Even though he no longer had the material means at that moment to fulfill his father’s command for him to find a wife, he had the will. He found the woman he wanted to marry and fell in love; though he still did not have the means to marry her. But as the saying goes, where there is a will, there is a way. He made himself a bond slave to the girl’s father, obligating himself to hard labor for seven years. Twenty years later, he accomplished his mission and was able to head toward home a very wealthy man
So what does the story of Jacob’s dream ladder teaches us today? Our lives may not be full of soft, “cushy” pillows. We may even have hit our rocky bottom; however, our story does not have to end there. Here are four elements that we need to regain our footing and move to higher ground:
- A Dream: Everyone needs to dream. No matter how desperate our situation, we need to dream, literally and psychologically, but before we can dream, we need to sleep, to rest. No doubt Jacob barely slept due to his troubles up to this point. That place where he stayed the night was special. Perhaps he knew that he would be safe there. Perhaps he knew that he could lay down the mental weight he was carrying for a little while and get some much needed rest. We can do likewise. We can quiet our minds and allow our spirit to commune with our Creator. We can clear our minds of the clutter of disorganized thoughts to make room for new and fresh ideas.

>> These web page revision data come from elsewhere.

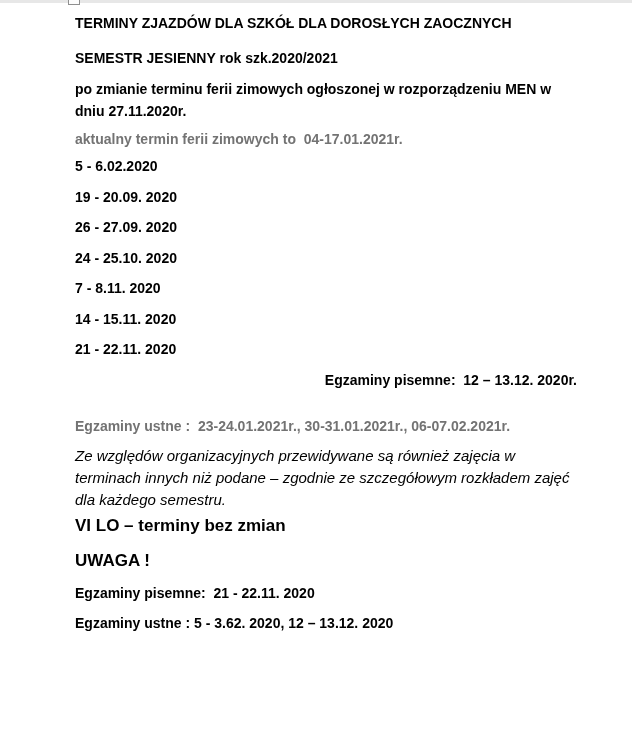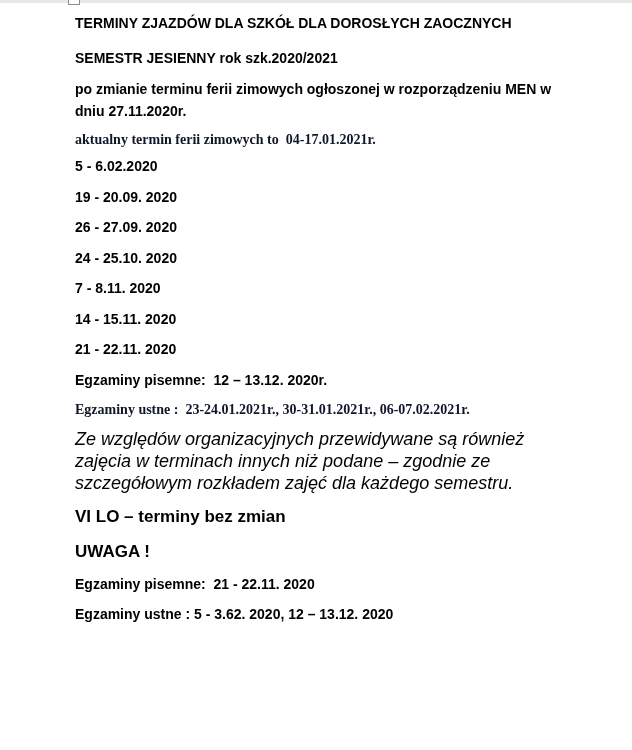--- a/index.html
+++ b/index.html
@@ -37,7 +37,7 @@
   }
   p.title        { margin-bottom: 14px; }
   p.intro        { line-height: 22px; max-width: 505px; margin-bottom: 7px; }
-  p.red          { color: #0f172a; font-family: Liberation Serif, serif; }
+  p.red          { color: #737373; }
   p.red-notice   { margin-bottom: 6px; }
   p.session-date { margin-bottom: 9.5px; }
   p.written      { margin-bottom: 8px; }

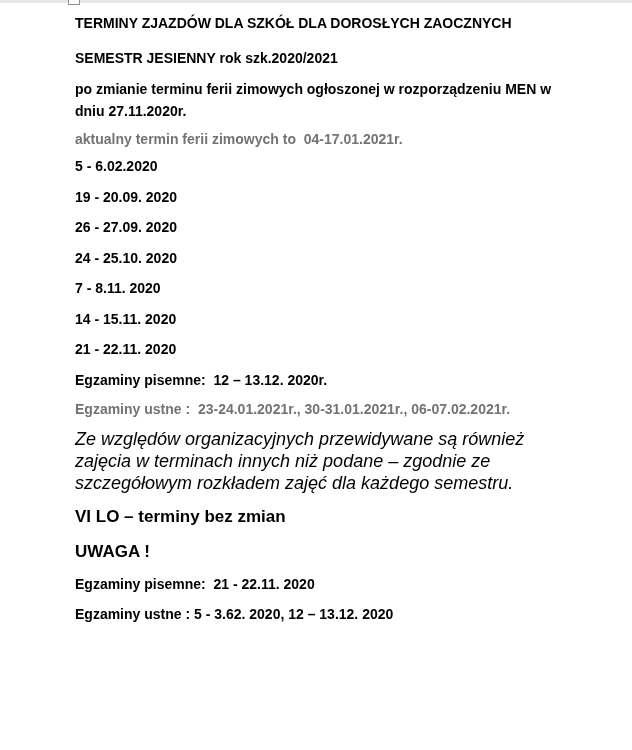--- a/index.html
+++ b/index.html
@@ -40,7 +40,7 @@
   p.red          { color: #737373; }
   p.red-notice   { margin-bottom: 6px; }
   p.session-date { margin-bottom: 9.5px; }
-  p.written      { margin-bottom: 8px; }
+  p.written      { margin-bottom: 25px; text-align: right; }
   p.red-oral     { margin-bottom: 8px; }
   p.note {
     font-weight: normal;

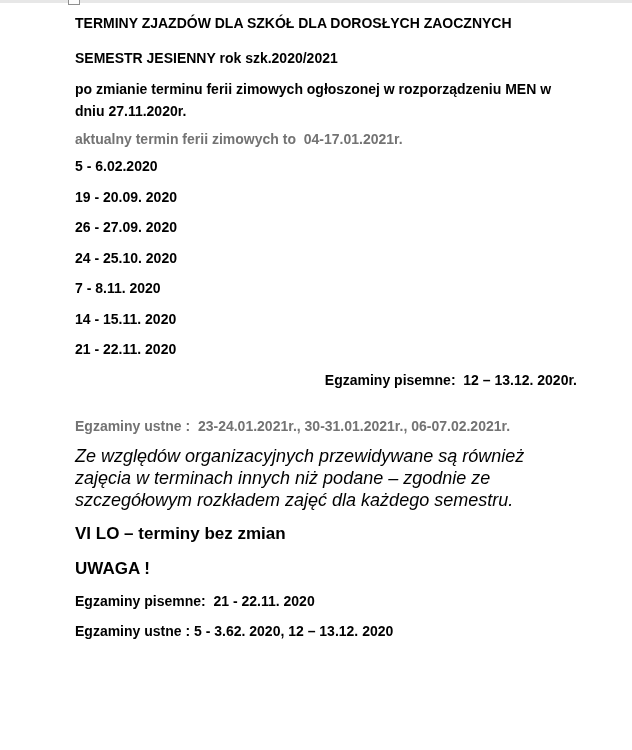--- a/index.html
+++ b/index.html
@@ -45,10 +45,10 @@
   p.note {
     font-weight: normal;
     font-style: italic;
-    font-size: 18px;
+    font-size: 15px;
     line-height: 22px;
     max-width: 495px;
-    margin-bottom: 12px;
+    margin-bottom: 4px;
   }
   p.big  { font-size: 17px; line-height: 22px; }
   p.uwaga { margin-bottom: 11px; }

- A Ladder: The ladder represents both a leg up and a connection with heaven. It is an escalator that allows us to rise above our circumstances, and it is a portal into the world of the metaphysical where visions and ideas have their nebulous beginnings before they can materialize into the physical realm. It is also a connection between the world of matter and the world of Spirit.
- Divine Assistance: Only when we realize and admit how small we are and just how little all our efforts matter in the grand scheme of things, are we ready to accept that there is a much Greater Power to which we can entrust our lives. Accepting that G-d is with us will turn our “nothing” into everything. A little trust in the Creator will turn everything around and set us on an upward trajectory out of the pit.
- The Promise: The promise is what defines our purpose. Not just any promise but the promise of the Higher Authority in which we are trusting. How do we know we can trust in the promise? Well the the promise is only as good as the one who makes it. It is a mistake to try to work without that promise since it provides both direction and momentum, and hope.
- The Vow: The vow is the commitment we make to pursue our purpose. The strength of the commitment is based on how strongly we believe in the integrity of the promise. Once the basis of our faith and trust is established, we can work with the end in mind. Whatever challenges come in between will in no way deter us from attaining the end goal.
There are other useful lessons we can learn from the account of Jacob and the ladder, but those would be for another blog post. We cannot end with the the words, “And he lived happily every after,” because that is not how real life works. However, we can say for certain, “And he [Jacob] lived.” That should be the essence of our dream – to live and not just to exist. Thus, Jacob loved and labored, and as a result, he lived.